Bünde. Heute vor 59 Jahren kam die erste Barbie-Puppe auf den Markt. Dünn, mit lockigem Pony und Pferdeschwanz in einem trägerlosen Badeanzug, entsprach sie dem damaligen Trend. Sie war eben schon immer modebewusst.
Im Laufe der Jahre hat sie sich immer wieder umgestylt. Trotzdem, oder gerade deshalb, geriet die zierliche Puppe später in Verruf. Man sagt ihr nach, sie würde Kindern ein falsches Frauenbild vermitteln. Schließlich kann eine Frau unmöglich solche Proportionen haben. Die Organe im Bauch hätten nicht genug Platz, und mit einer Oberweite dieser Größe hätte sie bei diesem schmalen Körper sicherlich einen Bandscheibenvorfall. Auch das ständige Laufen auf hochhackigen Schuhen ist gesundheitsschädlich.
Viele Eltern haben inzwischen Angst, ihre Kinder könnten durch den Einfluss der Medien und der Modeindustrie magersüchtig werden. Da scheint es nur allzu verständlich, dass Eltern nicht auch schon ihre Kleinkinder mit einem zu mageren Frauenbild konfrontieren wollen.
Seit 2015 ist mehr Vielfalt eingezogen
Das Unternehmen Mattel stellt die Barbie-Puppe her. Um den besorgten Eltern entgegen zu kommen, zog 2015 mehr Vielfalt in die Welt von Barbie, Ken und Shelly ein. Die Puppen gibt es seither in ganz unterschiedlichen Formaten. Zwar gab es auch schon vor 20 Jahren eine dunkelhäutige Barbie und Puppen mit vielen verschiedenen Berufen zu kaufen.
Aber jetzt sind in den Regalen der Spielzeuggeschäfte Barbies mit allen möglichen Haut- und Haarfarben in verschiedenen Kombinationen zu finden. Zusätzlich hat der Spielzeughersteller auch kleine oder besonders große Barbies auf den Markt gebracht. Sogar eine Puppe mit einer etwas fülligeren Figur gibt es nun. Auch Ken, das männliche Pendant, gibt es mit einer sehr dünnen, normalen und stämmigen Statur. Aber kann das neue Konzept die Eltern wirklich beruhigen?
Die Sozialpädagogin Sylvia Neldner vom Mädchenhaus Femina Vita in Herford sieht das kritisch: „Barbie und Ken erfüllen immer noch die Rollenklischees. Egal welche Hautfarbe oder Statur die Puppe hat, Barbie vermittelt ein sehr konservatives Frauenbild – allein schon durch ihre Kleidung und Schminke." Das bestätigen die Puppen im Bünder Spielwarengeschäft Hornschu: Eine ungeschminkte Barbie ist dort nicht zu finden. Auch eine Hose scheint eine eher untypische Bekleidung zu sein.

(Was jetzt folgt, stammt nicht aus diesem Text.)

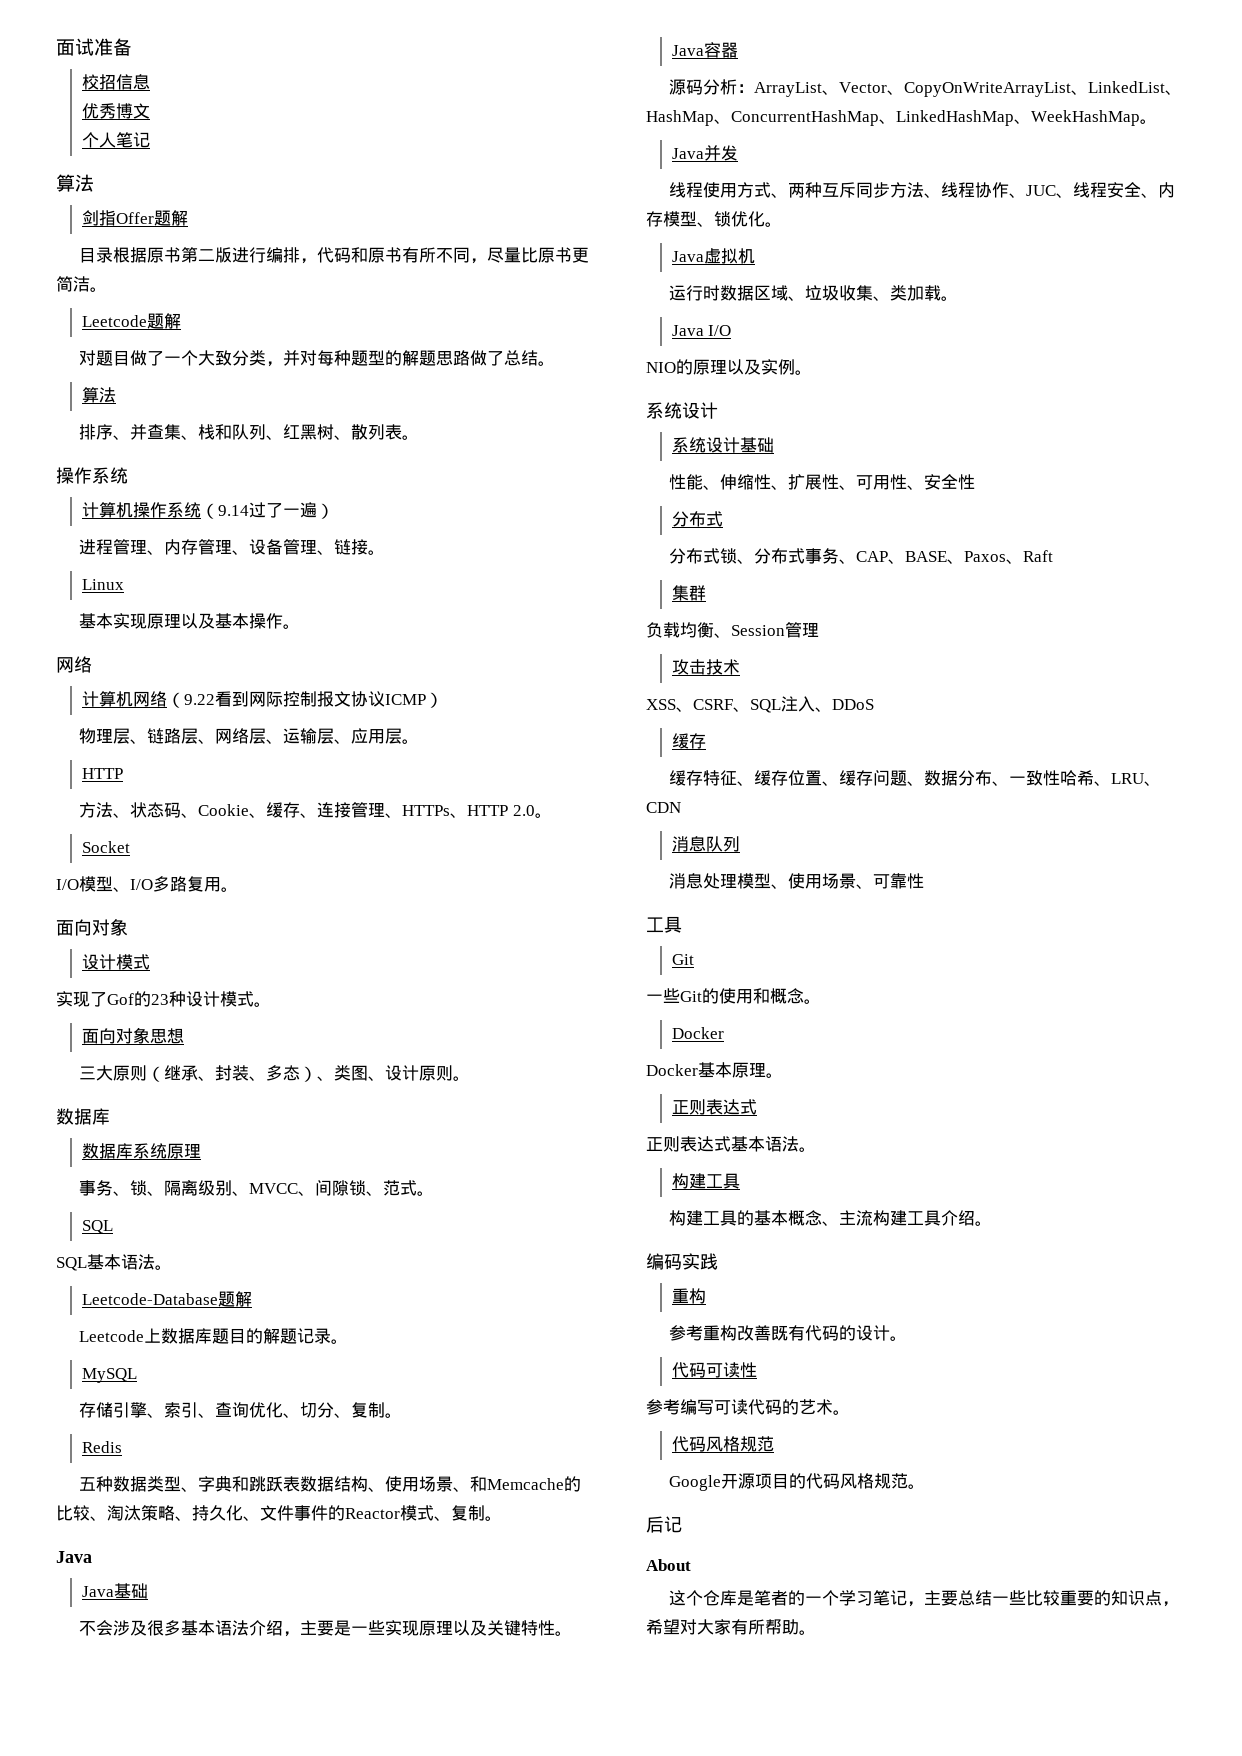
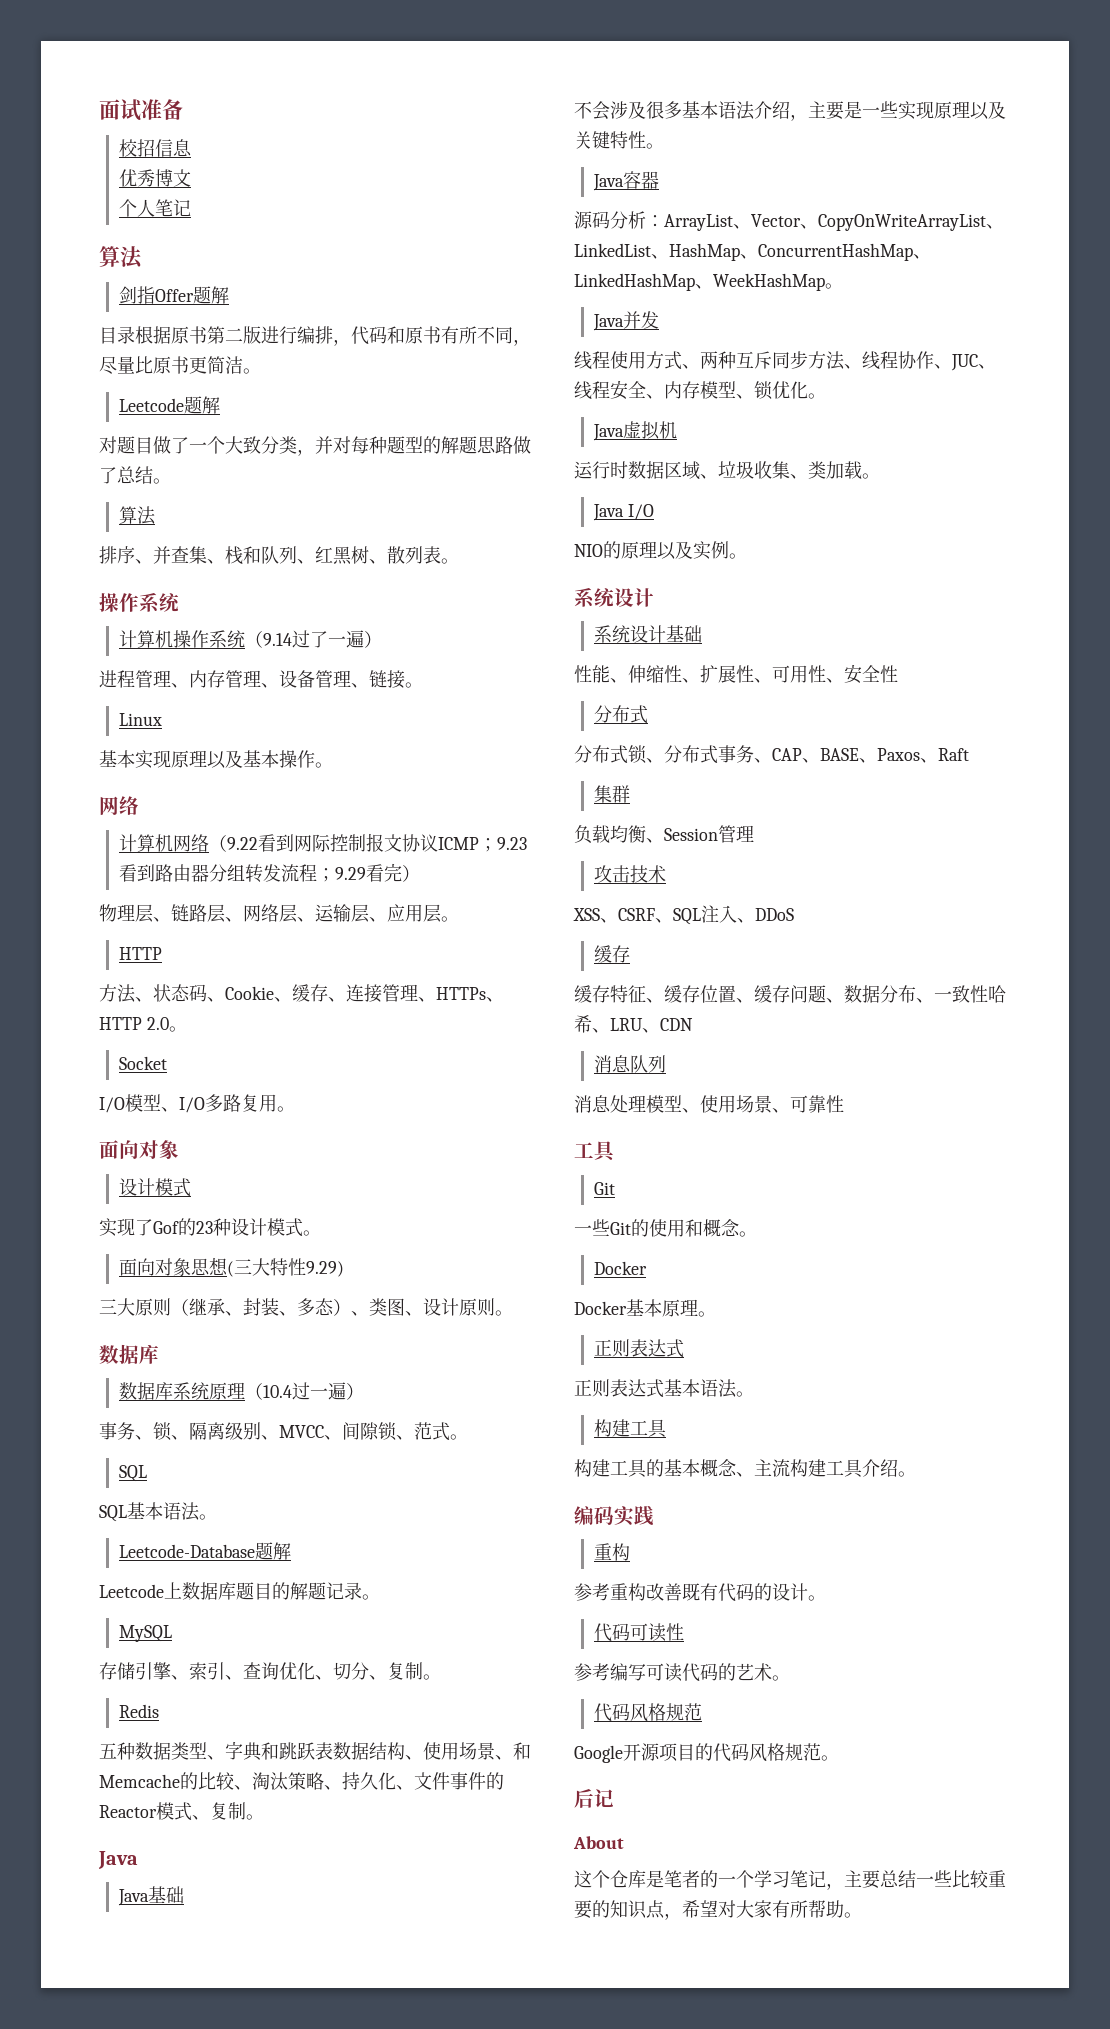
- 计算机网络（9.22看到网际控制报文协议ICMP）
+ 计算机网络（9.22看到网际控制报文协议ICMP；9.23看到路由器分组转发流程；9.29看完）
- 面向对象思想
+ 面向对象思想(三大特性9.29)
- 数据库系统原理
+ 数据库系统原理（10.4过一遍）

"Eltern sollten hellhörig werden"
Die Sozialpädagogin rät, Kindern generell vielfältiges Spielzeug zur Verfügung zu stellen. Das Problem, dass Kinder in bestimmte Rollen gepresst werden, sei nicht das der Barbiepuppe, sondern das von sämtlichen Spielzeugen. Jedes Kind sollte sowohl Spielzeuge für Mädchen als auch für Jungen bekommen. „Eltern sollten hellhörig werden und gegensteuern, wenn ihr Kind die zehnte Barbie haben möchte", sagt Neldner.
Ulrike Gerkensmeier vom Spielwarengeschäft Hornschu fällt auf, dass die Kinder keinen Blick für die Unterschiede der Puppen haben: „Es sind eher die Eltern, die für ihre Kinder die dicke Barbie haben wollen. Den Kindern ist das egal."

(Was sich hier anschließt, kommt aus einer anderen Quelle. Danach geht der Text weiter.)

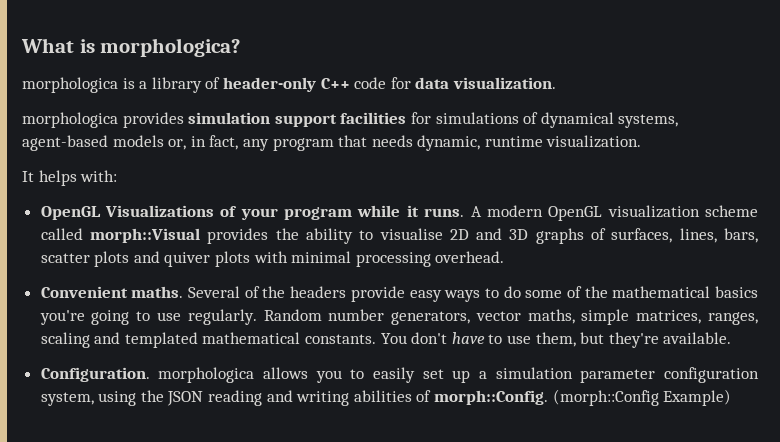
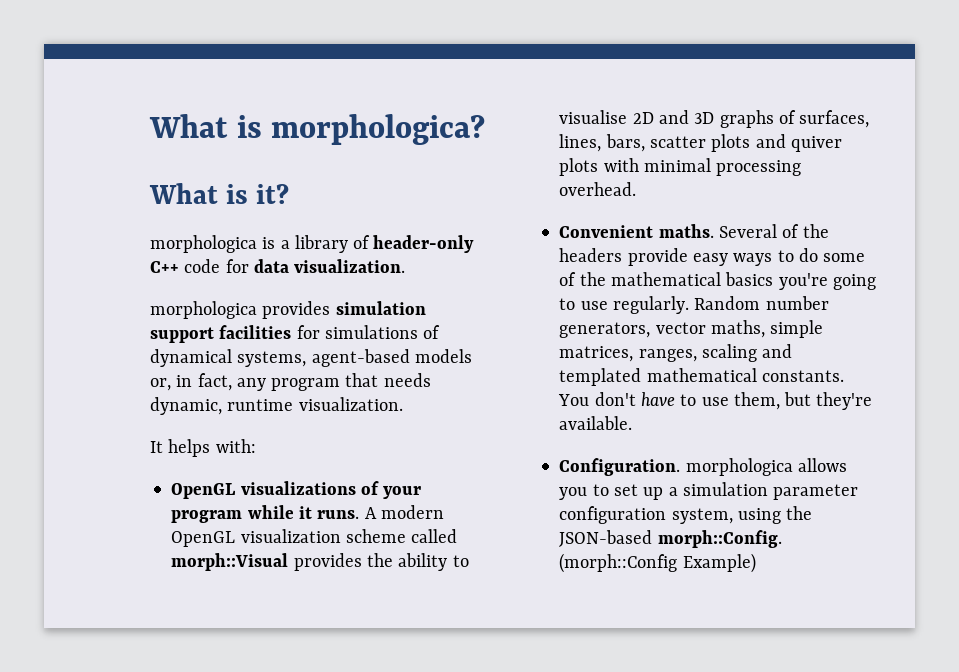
+ What is it?
- OpenGL Visualizations of your program while it runs.
+ OpenGL visualizations of your program while it runs.
- Configuration. morphologica allows you to easily set up a simulation parameter configuration system, using the JSON reading and writing abilities of morph::Config.
+ Configuration. morphologica allows you to set up a simulation parameter configuration system, using the JSON-based morph::Config.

Barbie und Ken werden von Kindern genutzt, um Rollenspiele zu spielen. „Es ist für Kinder wichtig, in Rollen zu schlüpfen und Neues auszuprobieren", sagt Sabrina Witte, Leiterin der Kita Holzwurm in Rödinghausen. Damit könnten sie auch Erlebtes verarbeiten. „Das geht allerdings mit anderen Puppen oder einer eigenen Verkleidung noch besser."

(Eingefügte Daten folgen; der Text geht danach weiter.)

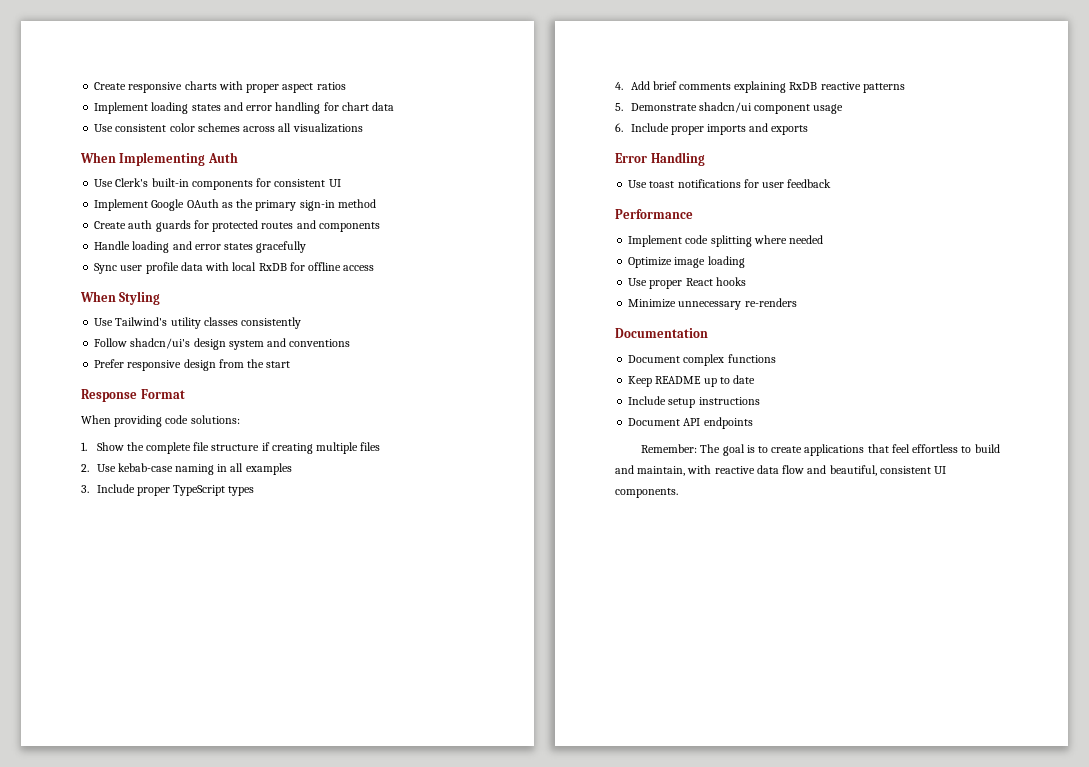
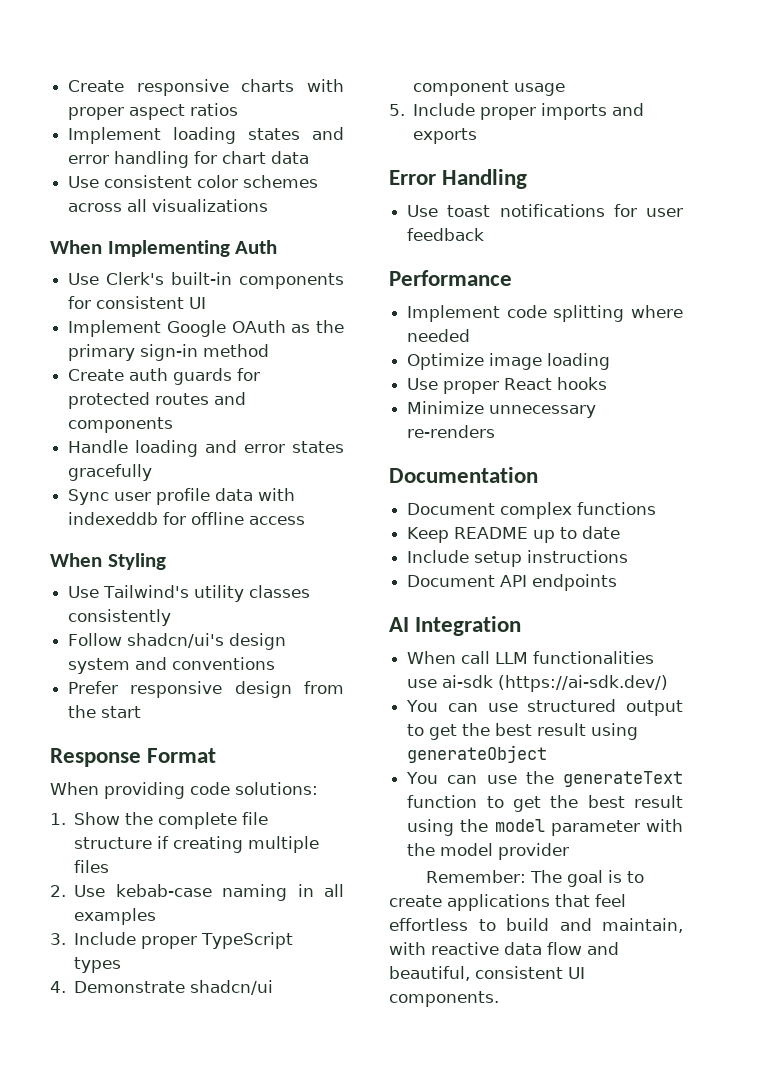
- Sync user profile data with local RxDB for offline access
+ Sync user profile data with indexeddb for offline access
- 4. Add brief comments explaining RxDB reactive patterns
- 5. Demonstrate shadcn/ui component usage
+ 4. Demonstrate shadcn/ui component usage
- 6. Include proper imports and exports
+ 5. Include proper imports and exports
+ AI Integration
+ When call LLM functionalities use ai-sdk (https://ai-sdk.dev/)
+ You can use structured output to get the best result using generateObject
+ You can use the generateText function to get the best result using the model parameter with the model provider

Keine Barbie-Puppen in der Kita Holzwurm
Die Kita Holzwurm bietet keine Barbie-Puppen zum Spielen an. Sie seien bei den Kindern nicht mehr so beliebt wie früher und dafür auch zu teuer, sagt Witte. „Wir haben hier einmal pro Woche Spielzeugtag, da können Kinder Sachen von Zuhause mitbringen. Vor zehn Jahren haben die Mädchen noch kofferweise Barbies hergeschleppt. Jetzt bringt nur ganz selten mal ein Kind eine mit."
Das Problem der Barbie sei schließlich immer noch, dass sie sehr unbeweglich ist und ihr Kleider nur schwer an- und auszuziehen sind.